Setelah setahun berjalan, Bontje Andrian kembali menanyakan perihal balik nama rumah yang dibelinya itu kepada tergugat. Saat itu tergugat menyebut bahwa untuk balik nama sertifikat dibutuhkan uag Rp25 juta. Atas permintaan itu, Bontje kemudian menyerahkan uang Rp2 juta dalam bentuk cek Bank Central Asia.
"Setelah penyerahan uang itu sertifikat tak kunjung jadi. Baru pertengahan 2014, tergugat mengaku kepada klien saya bahwa rumah tersebut tidak diatasnamakan klien saya namun justru diatasnamakan tergugat," tutur Taufiq.
Merasa telah dibohongi, Bontje yang asli kelahiran Denhaag, Belanda ini berusaha menyelesaikan masalah ini secara kekeluargaan. Awalnya dirinya hanya meminta uang yang telah diberikan dikembalikan. Namun tidak ada niat baik dari oknum anggota Dewan tersebut untuk mengembalikan uang yang telah diberikannya.
"Saya sudah mencoba melakukan pembicaraan baik-baik. Sudah beberapa kali dihubungi. Selalu janji-janji, dulu menjanjikan akan menyelesaikan setelah menjadi anggota DPR akan dikembalikan, tapi alasannya macem-macem," ujar Bontje.

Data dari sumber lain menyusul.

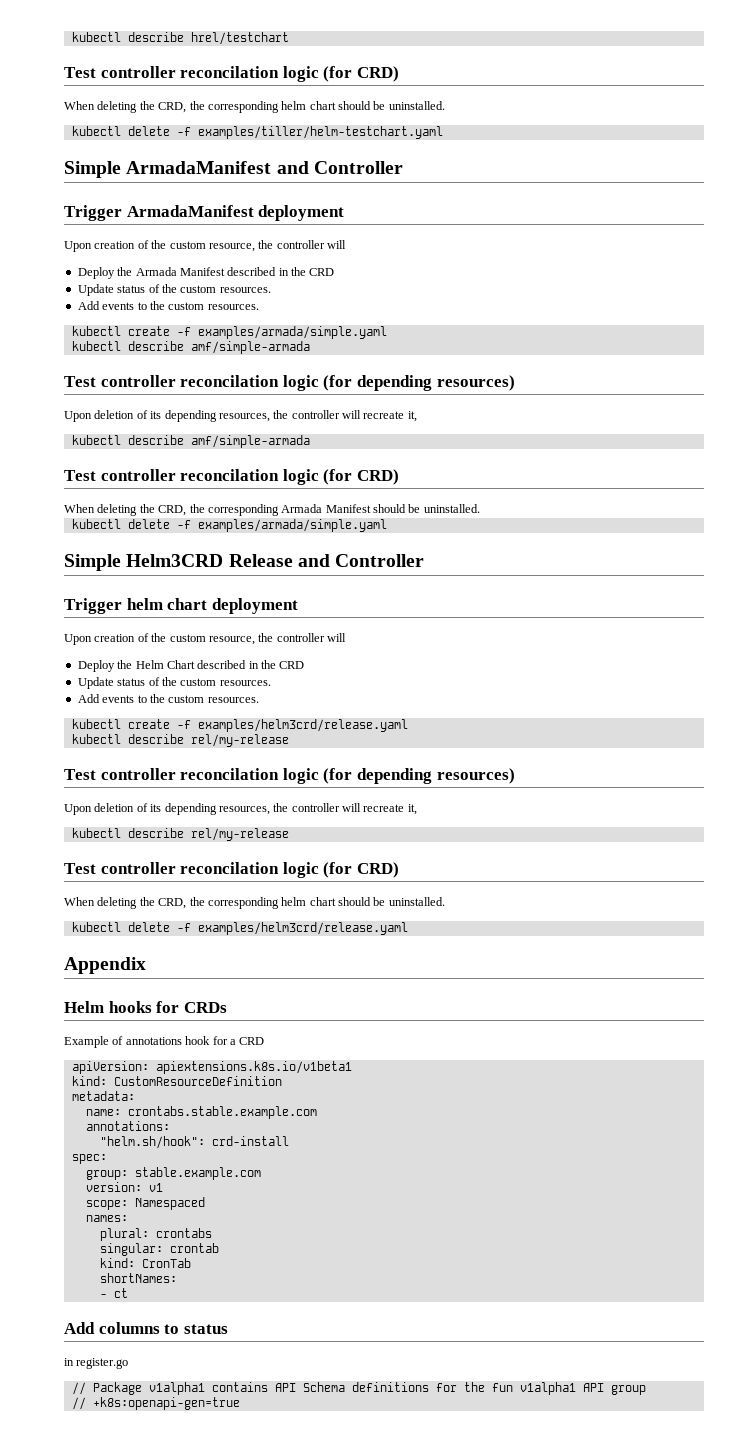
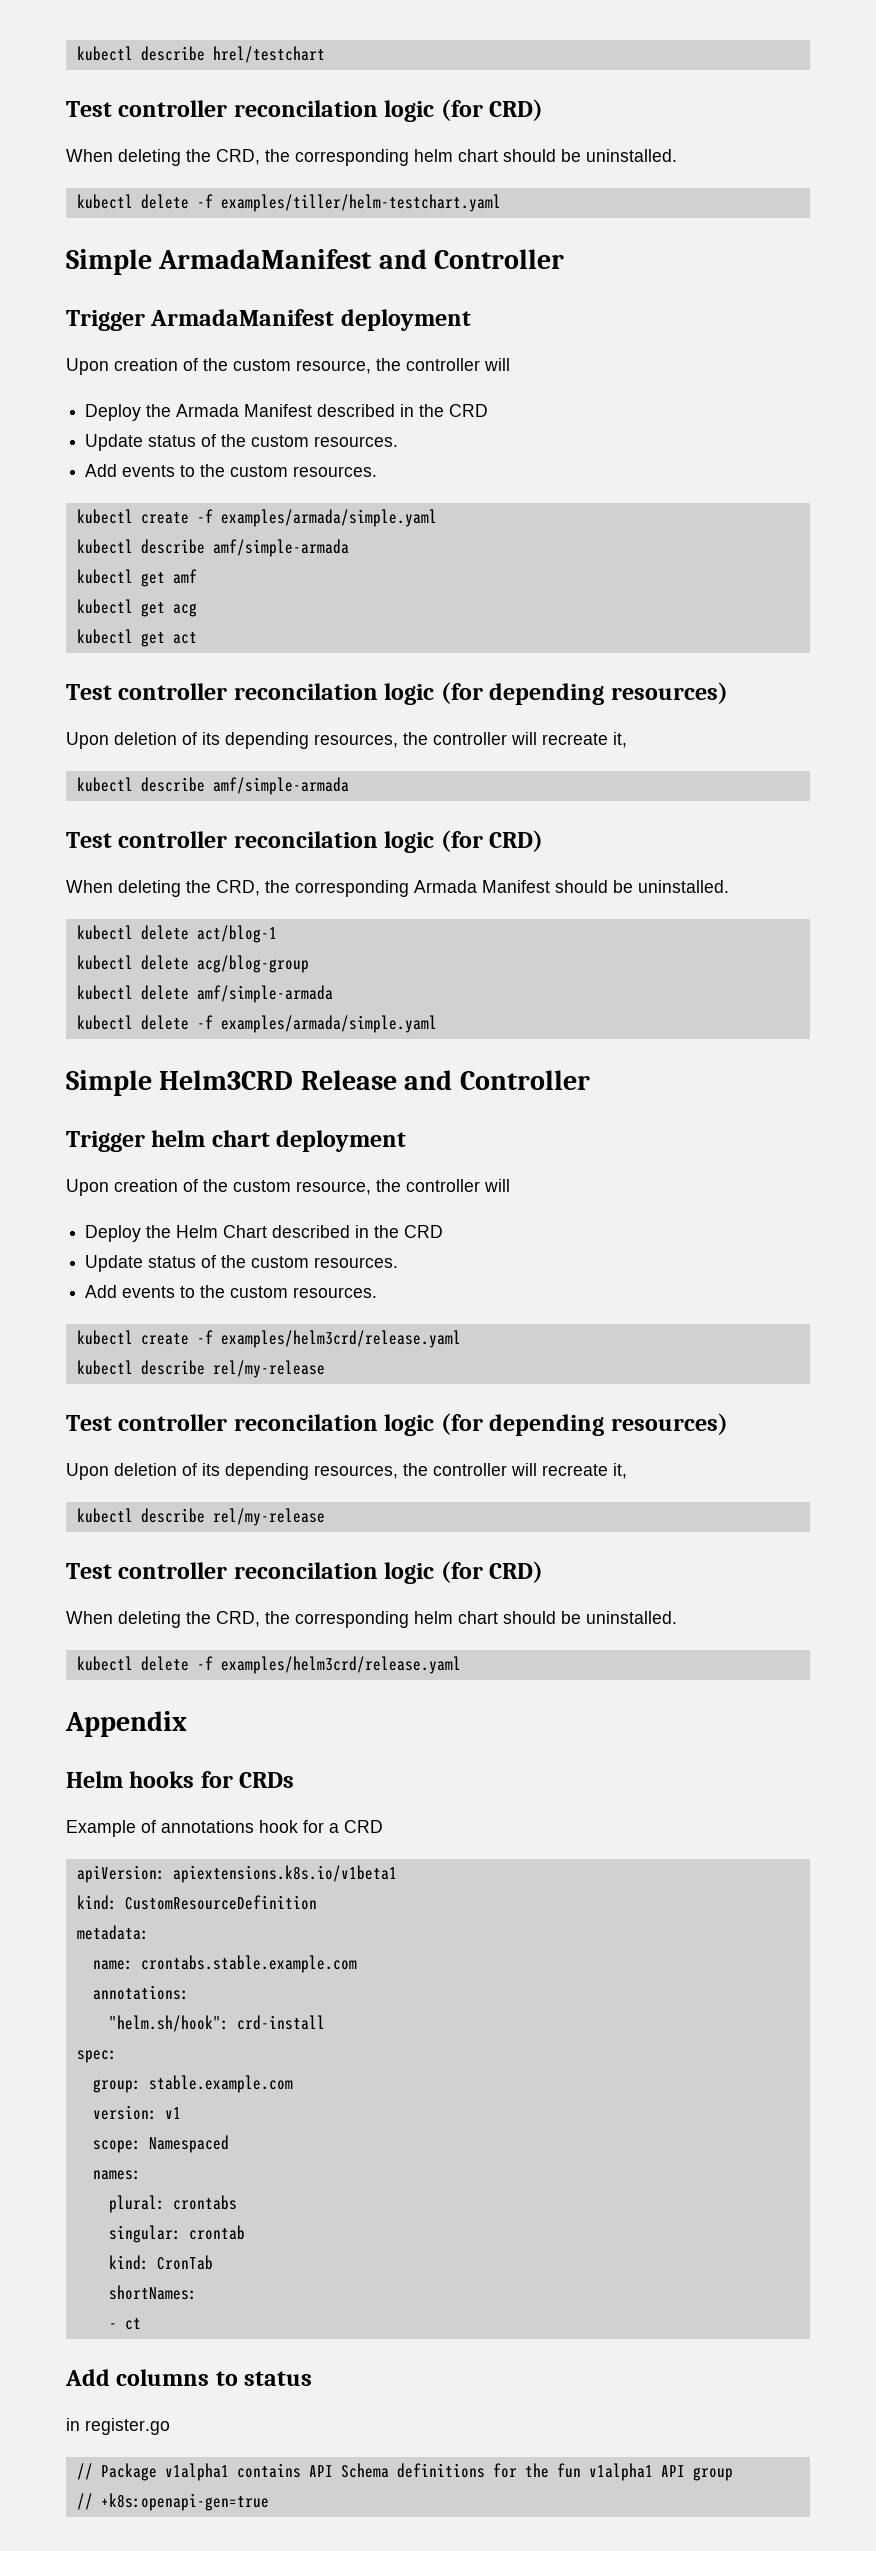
(310, 347) none -> [76,569,197,587] [76,599,197,617] [76,629,197,647] // kubectl get amf // kubectl get acg // kubectl get act
(480, 508) none -> [76,925,277,943] [76,955,309,973] [76,985,333,1003] // kubectl delete act/blog-1 // kubectl delete acg/blog-group // kubectl delete amf/simple-armada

Menurutnya, pada 17 Oktober lalu melalui pembicaraan via WhatsApp, Sudarto mengaku sedang kesulitan finansial. Sebelumnya pada 15 Agustus Sudarto juga berjanji menyelesaikan masalah itu setelah September. Namun hingga perkara ini dibawa ke pengadilan, Sudarto tak kunjung mengembalikan uang tersebut.
"Saya terpaksa membawa ke pengadilan lantaran tidak ada niat baik dari mantan karyawan saya itu," ucap Bontje.
Dalam gugatannya Bontje menuntut ganti rugi materiil sebesar Rp2,185 miliar dan ganti rugi immateriil sebesar Rp10 miliar. Selain itu anggota Dewan ini juga dituntut membayar uang paksa (dwangsom) sebesar Rp10 juta setiap hari keterlambatan. "Awalnya klien saya hanya meminta dikembalikan uang pinjamannya, tapi karena tidak ada itikad baik akhirnya kita gugat. Nilai rumah itu sekarang ditaksir mencapai Rp2 miliar," kata Taufiqurrahman.
Bantah Lakukan Penggelapan
Sementara itu, Sudarto membantah telah melakukan penggelapan. Anggota DPRD yang tinggal di Grogol, Kretek, Bantul ini mengaku permasalahan dirinya dengan mantan bosnya di Hotel Quen of The South ini murni utang piutang. "Pak Bontje itu dulu bos saya. Memang benar saya pinjam uang Rp310 juta. Tapi itu utang piutang," katanya.
Politikus yang hendak maju lagi dalam Pileg 2019 ini menyatakan permasalahan peminjaman uang itu telah selesai. Alasannya Sudarto pada 2014 berhenti bekerja di Hotel Quen of The South tapi tidak diberikan uang pesangon. Kemudian setelah keluar, dirinya dihubungi lagi oleh Bontje untuk mendirikan restoran Italia. Namun dalam perjalananya dirinya tidak digaji.
"Jadi saya dengan Pak Bontje sudah ada kesepakatan. Saya tidak digaji tapi dipotong utang saya," katanya.
Sudarto memastikan tuduhan penggelapan itu tidak benar. Dirinya siap membeberkan masalah ini di majelis hakim. "Bayangan saya, saya sudah mengabdi bertahun-tahun ini pesangon saya di Hotel Quen," katanya.